The pandemic’s impact on major economies has so far been four times worse than that of the 2008 global financial crisis, while entire sections of many developing economies have been wiped out. Any policy intervention should treat the fight against COVID-19 like a war and the hardest-hit economies like conflict zones.
ROME – The world is not yet sufficiently alarmed by how much the COVID-19 pandemic has ravaged the global economy. We track the daily numbers of infections and casualties. But we are oblivious to the job losses and lives upended, especially in the developing world, where the pandemic has barely elicited a public-health response.
The pandemic’s impact on major economies has so far been four times worse than that of the 2008 global financial crisis. In the second quarter of 2020, US GDP fell by 9.1% compared to the previous three months, dwarfing the 2% quarterly contraction in the same period in 2009. The eurozone economy fared even worse, shrinking by 11.8%. Many developing countries, meanwhile, have had entire sections of their economies wiped out, as if in a war. Planning, investing, and rebuilding therefore require a post-war mindset.
To be sure, G20 governments have spent a whopping $7.6 trillion (and counting) on fiscal stimulus, and leading central banks are pumping out money to revive the global economy. The US Federal Reserve is spending $2.3 trillion to support businesses and financial markets, far exceeding its 2008 rescue package of $700 billion. These measures are providing a lifeline for many, from laid-off restaurant workers to small-business owners, who now have access to unemployment insurance and social-security programs.
Less discussed, however, is how fiscal and monetary stimulus in wealthier countries has made things worse for low-income countries. Even before the pandemic, much of the developing world was struggling with record-high debt, weak growth, and climate-related challenges. As a result, citizens had few safety nets when times got tough.

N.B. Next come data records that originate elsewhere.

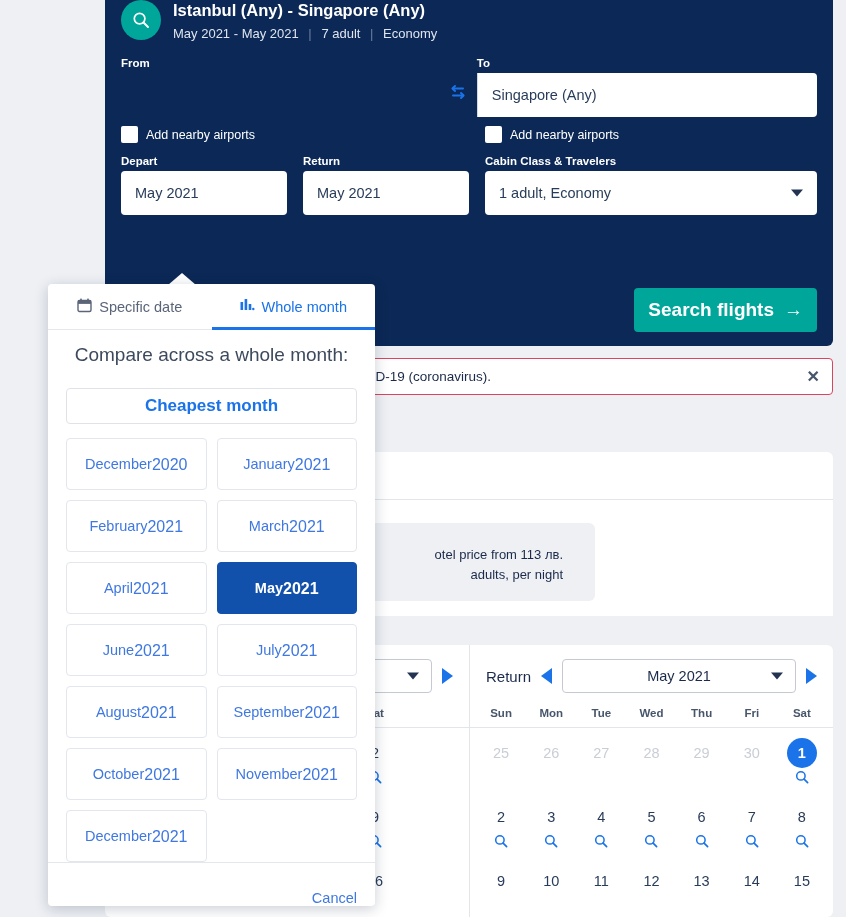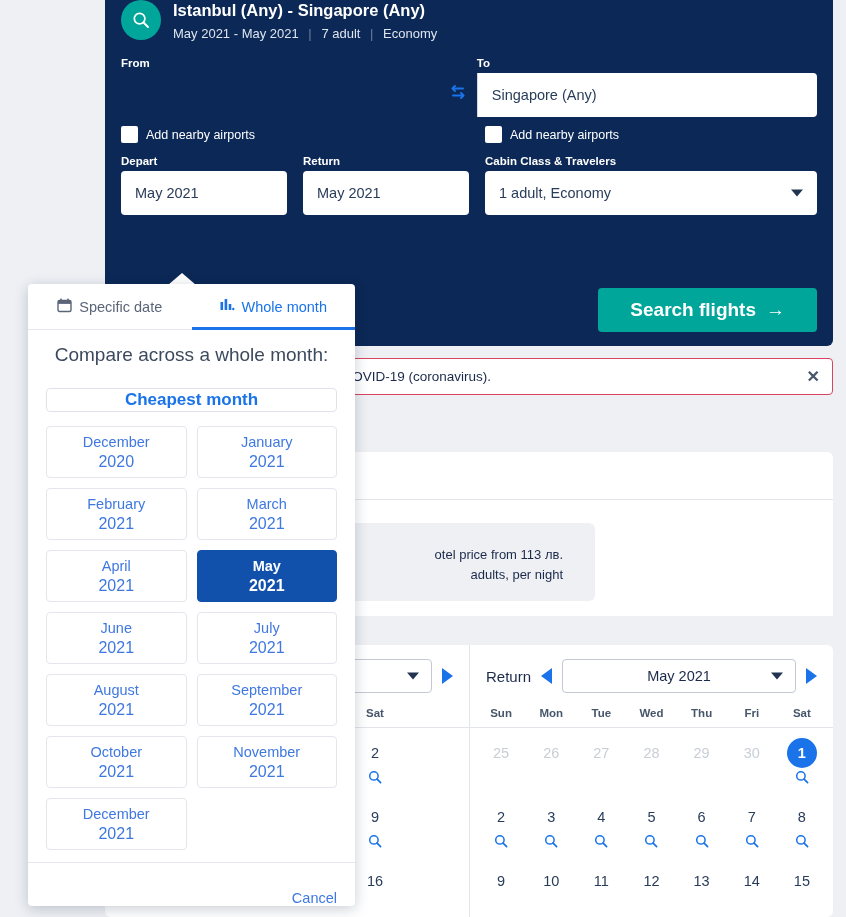--- a/index.html
+++ b/index.html
@@ -138,28 +138,28 @@
   .w-return { width: 166px; }
   .w-cabin  { width: 332px; }
   .inp .caret {
     position: absolute; right: 14px; top: 50%; transform: translateY(-50%);
     width: 0; height: 0; border-left: 6px solid transparent; border-right: 6px solid transparent;
     border-top: 7px solid #233452;
   }
   .search-btn {
     position: absolute; right: 16px; bottom: 14px;
     background: #00a699; color: #fff; border: none; border-radius: 4px;
-    height: 44px; padding: 0 32px; font-size: 19px; font-weight: 700;
+    height: 44px; padding: 0 14px; font-size: 19px; font-weight: 700;
     display: flex; align-items: center; gap: 10px; cursor: pointer;
     font-family: "Liberation Sans", sans-serif;
   }
 
   
   .popover {
-    position: absolute; left: 28px; top: 284px; width: 327px; height: 622px;
+    position: absolute; left: 48px; top: 284px; width: 327px; height: 622px;
     background: #fff; border-radius: 4px;
     box-shadow: 0 3px 14px rgba(15,30,60,0.22);
     display: flex; flex-direction: column;
   }
   .pop-arrow {
     position: absolute; left: 168px; top: 273px;
     width: 0; height: 0;
     border-left: 14px solid transparent; border-right: 14px solid transparent;
     border-bottom: 12px solid #fff;
   }
@@ -168,29 +168,29 @@
     flex: 1; display: flex; align-items: center; justify-content: center; gap: 7px;
     font-size: 14.5px; color: #5a6578; cursor: pointer; position: relative;
   }
   .ptab.active { color: #1a73e8; }
   .ptab.active::after {
     content: ""; position: absolute; left: 0; right: 0; bottom: -1px; height: 3px; background: #1a73e8;
   }
   .pop-body { flex: 1; padding: 14px 18px 0 18px; overflow: hidden; }
   .pop-caption { text-align: center; font-size: 19px; color: #3d4a5d; margin-bottom: 22px; }
   .cheapest {
-    width: 100%; height: 24px; border: 1px solid #dfe3e9; border-radius: 4px; background: #fff;
+    width: 100%; height: 36px; border: 1px solid #dfe3e9; border-radius: 4px; background: #fff;
     color: #1a73e8; font-size: 17px; font-weight: 700; cursor: pointer;
     font-family: "Liberation Sans", sans-serif;
   }
   .months { display: grid; grid-template-columns: 1fr 1fr; gap: 10px 10px; margin-top: 14px; }
   .mbtn {
     height: 52px; border: 1px solid #e3e6ec; border-radius: 4px; background: #fff;
     color: #3f78e0; font-size: 14.5px; line-height: 19px; cursor: pointer;
-    display: flex; flex-direction: column; align-items: center; justify-content: center;
+    display: flex; flex-direction: row; align-items: center; justify-content: center;
     font-family: "Liberation Sans", sans-serif;
   }
   .mbtn .yr { font-size: 16px; }
   .mbtn.selected { background: #1151ac; border-color: #1151ac; color: #fff; font-weight: 700; }
   .pop-foot {
     height: 44px; border-top: 1px solid #e4e7ec; display: flex; align-items: flex-end;
     justify-content: flex-end; padding-right: 18px;
   }
   .cancel { color: #3f78e0; font-size: 14.5px; cursor: pointer; }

Today, policy loosening in advanced economies is causing developing-country currencies to appreciate, resulting in a loss of export competitiveness and foreign investment, inflation, and economic destabilization. Poor countries largely rely on informal economies, commodity exports, tourism, and remittances, all of which have been hit hard by the pandemic. Together with the collapse of oil prices, advanced economies’ stimulus packages have left countries like Ecuador and Nigeria scrambling for economic survival.
Rich countries’ policies also contribute to rising food prices in poor countries. While supermarket shelves in the developed world are fully stocked with affordable food, nearly 700 million people globally were already chronically hungry before the pandemic – and more than 130 million could now join their ranks as a result of COVID-19. In countries such as Uganda, the price of basic foods has jumped by 15% since March. People report consuming fewer, less diverse, and less healthy meals – a recipe for future disease.
Poor people in low-income countries typically cannot work from home; and if they don’t work, they don’t eat. The not-so-secret headline from large swaths of the developing world is that the coronavirus’s economic impact is far more devastating than the virus itself.
Consider that in just six months, the pandemic has erased a decade of progress in poverty reduction. Between 1990 and 2017, the number of extremely poor people globally fell from nearly two billion to 689 million. But because of COVID-19, the total is rising again for the first time since 1998. Over 140 million people could fall into extreme poverty this year, with South Asia and Africa the hardest-hit regions.
A mere 3% of what G20 countries have spent to date on their COVID-19 stimulus packages would be enough to stop these grim scenarios. A one-off voluntary humanitarian tax paid by G20 countries that raised $230 billion could improve infrastructure and communications technology in order to feed the rural hungry. For example, an annual investment of $10 billion over ten years to build better roads and storage facilities could reduce food loss for 34 million people. Similarly, a $26 billion investment could increase access to cell phones for nearly 30 million rural residents, enabling them to bolster their income by accessing information on crop prices and weather forecasts.
Foreign aid is a smart investment, but political will is currently in short supply. The United States, by far the largest donor to global health and development programs, is pouring tens of billions of dollars into drug companies to secure a COVID-19 vaccine for its citizens only, even as other countries join forces to expand global access to vaccines. The United Kingdom cut its aid budget by £2.9 billion ($3.9 billion) this year and has merged its development agency with its foreign office. Such approaches are short-sighted.
In 2003, by contrast, US President George W. Bush launched the President’s Emergency Plan for AIDS Relief to provide antiretroviral drugs to people living with HIV/AIDS in Africa. With a running tab of $85 billion, the program has so far saved some 18 million lives. Moreover, it has strengthened the overall health infrastructure in countries like Botswana, which no doubt is helping that country to fight COVID-19 now.
Similarly, the global economy flourished after World War II because the US revived war-ravaged Western Europe with the Marshall Plan. We face a comparable scenario today. Any policy intervention should treat the fight against COVID-19 like a war and the hardest-hit economies like conflict zones. The world needs to grasp the full scale of the wreckage and the challenge of reconstruction.